King Lear and his Fool are turned away from Lear's daughter's house and sent into a winter storm—the reverse of the Wenceslaus legend. Popular sayings insisted, "Blessed be St. Stephen/There's no fast upon his even," and King James I, who valued traditional customs highly, even made hospitality on this day a law. But Lear's daughters violently break this law, refusing shelter not just to the poor, but to their own father.

The Fool sees where this is headed with tragically wise eyes:

When nobles are their tailors' tutors;
No heretics burn'd, but wenches' suitors;
. . . When usurers tell their gold i' the field;
And bawds and whores do churches build;
Then shall the realm of Albion
Come to great confusion:
. . . This prophecy Merlin shall make; for I live before his time.
(3.2)

Referring to the legend of Arthur, the "King under the Hill," the Fool knows that the breaking of this King means the breaking of the land.

Another popular centerpiece of the Christmas season, the "Feast of Fools" also began on St. Stephen's Day and lasted until December 28 (the Massacre of the Holy Innocents). The focus of this three-day holiday-within-a-holiday was Christianity's message of hope for the weak and powerless, but many popular traditions grew up around this festival to take advantage of the Church's temporary tolerance—even celebration—of foolish and chaotic behavior. The "Lord of Misrule," chosen in rural and urban observances of this festival, presided over mummings, dances, drinking games and songs, his purpose being to encourage chaos and silliness.

This is exactly what Lear becomes after he abdicates his responsibilities as King. His thoughtless division of the kingdom opens the door to chaos and mayhem as his two daughters plot against one another and his third daughter brings an army from France into England to challenge them. Lear's madness in the storm becomes an outward symbol of the misrule he has unleashed on the land. But even King Lear, in his madness, gains some of the Fool's perspective:

Poor naked wretches, whereso'er you are,
That bide the pelting of this pitiless storm,
How shall your houseless heads and unfed sides,
Your loop'd and window'd raggedness, defend you
From seasons such as these? O, I have ta'en
Too little care of this!
(3.4)

Realizing at last that the poor suffer most for the sins of the great, he admits he has been careless. He has lost a kingdom, but has gained much-needed compassion for the common folk.

Shakespeare's audience would have been particularly moved by this plot. Many of them were, like Shakespeare himself, young folk who had to leave home and family to seek their fortunes in the city.
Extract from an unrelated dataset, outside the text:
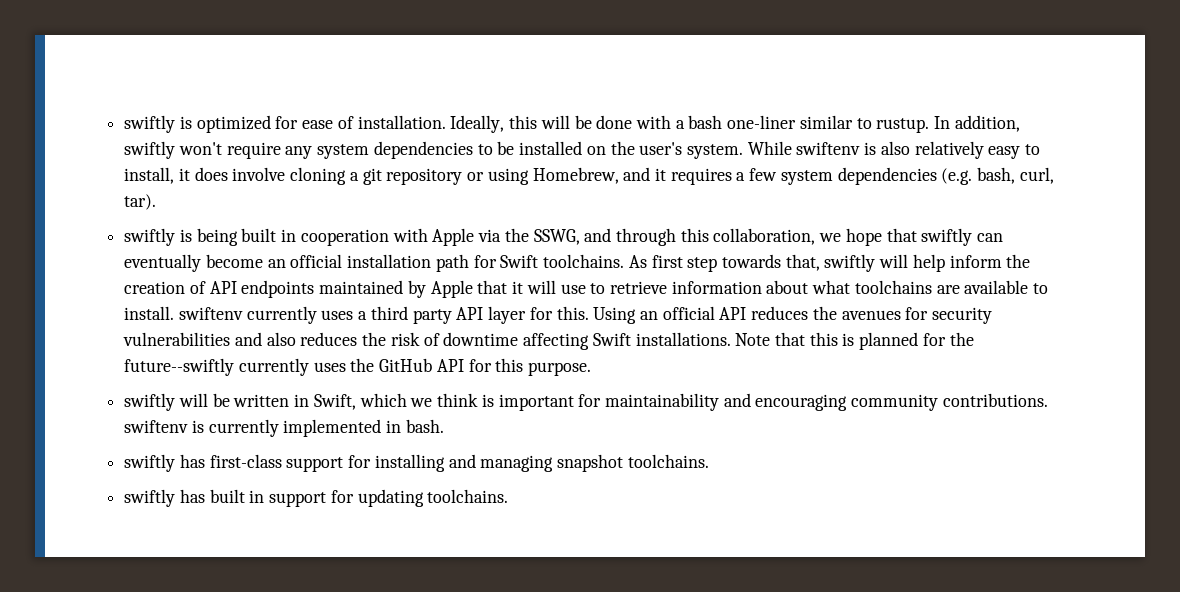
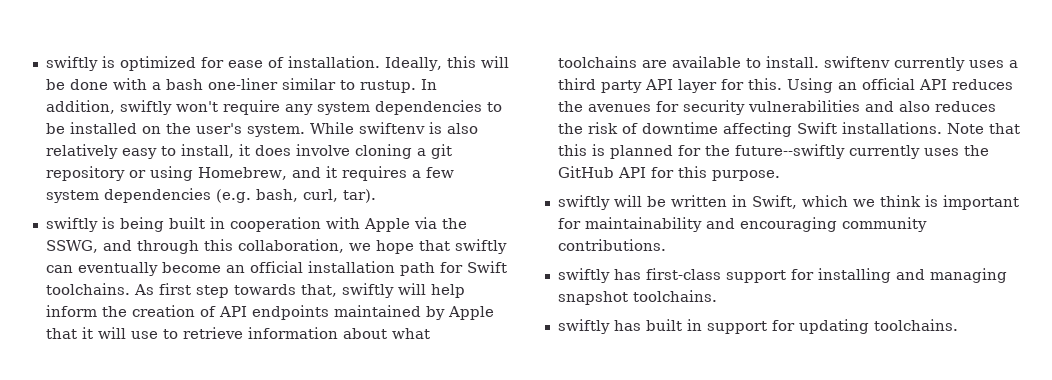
[124,419,444,437] swiftenv is currently implemented in bash. -> (666, 245) none

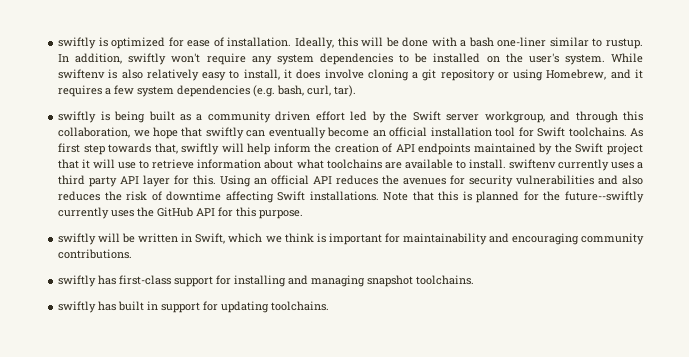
[209,217,467,232] [45,240,98,253] in cooperation with Apple via the SSWG, -> [179,111,545,123] as a community driven effort led by the Swift server workgroup,
[399,262,435,276] path -> [495,127,516,137] tool
[447,306,494,320] Apple -> [554,143,643,155] the Swift project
Living in an impersonal metropolis may well have made people long for the security, however patronizing, of the manor and the farm, where people knew their place and strong customs demanded that the rich look after the poor.

In London, of course, the poor disappeared from sight into dark alleys and tumbledown tenements, while the wealthy kept to their banqueting halls and never saw the people who washed their clothes or groomed their horses. The countryside's sense of community disappeared, and King Lear offers a poignant metaphor for the chaos that occurs rapidly when those on top forget their duties to those on the bottom.

Such tales inserted popular holiday associations into mythic settings in order to help their audience connect with a deep well of shared history and national identity. King Lear is a tale from England's pre-literate legends; its plot is drawn from the ancient tales, "Cap O' Rushes" and "Love Like Salt," both of which deal with a daughter's love for her undeserving father. Evoking the day of St. Stephen—with its equal share of church and folk elements—Shakespeare creates a sense of continuity between ancient hearthside tales and newfangled church-and-town customs.


Autolycus in Winter's Tale by Egg

Sometimes Shakespeare took the opposite strategy, depicting country customs onstage for the amusement of his courtly audience members. One of his late plays, The Winter's Tale, evokes the custom of tale-telling by the fireside at the death of the year. Such tales are often tales of suffering and redemption, and this one is no different. A well-respected King, Leontes, takes the sudden notion that his pregnant wife, Hermione, has slept with his best friend, who is making a winter holiday visit. Enraged, Leontes publicly accuses and imprisons Hermione, where she apparently dies of grief after giving birth to a girl, Perdita. The maddened King orders that the baby girl be killed, but his servant, unwilling to do such a horrible deed, merely leaves the girl at the seashore to be adopted by a common shepherd.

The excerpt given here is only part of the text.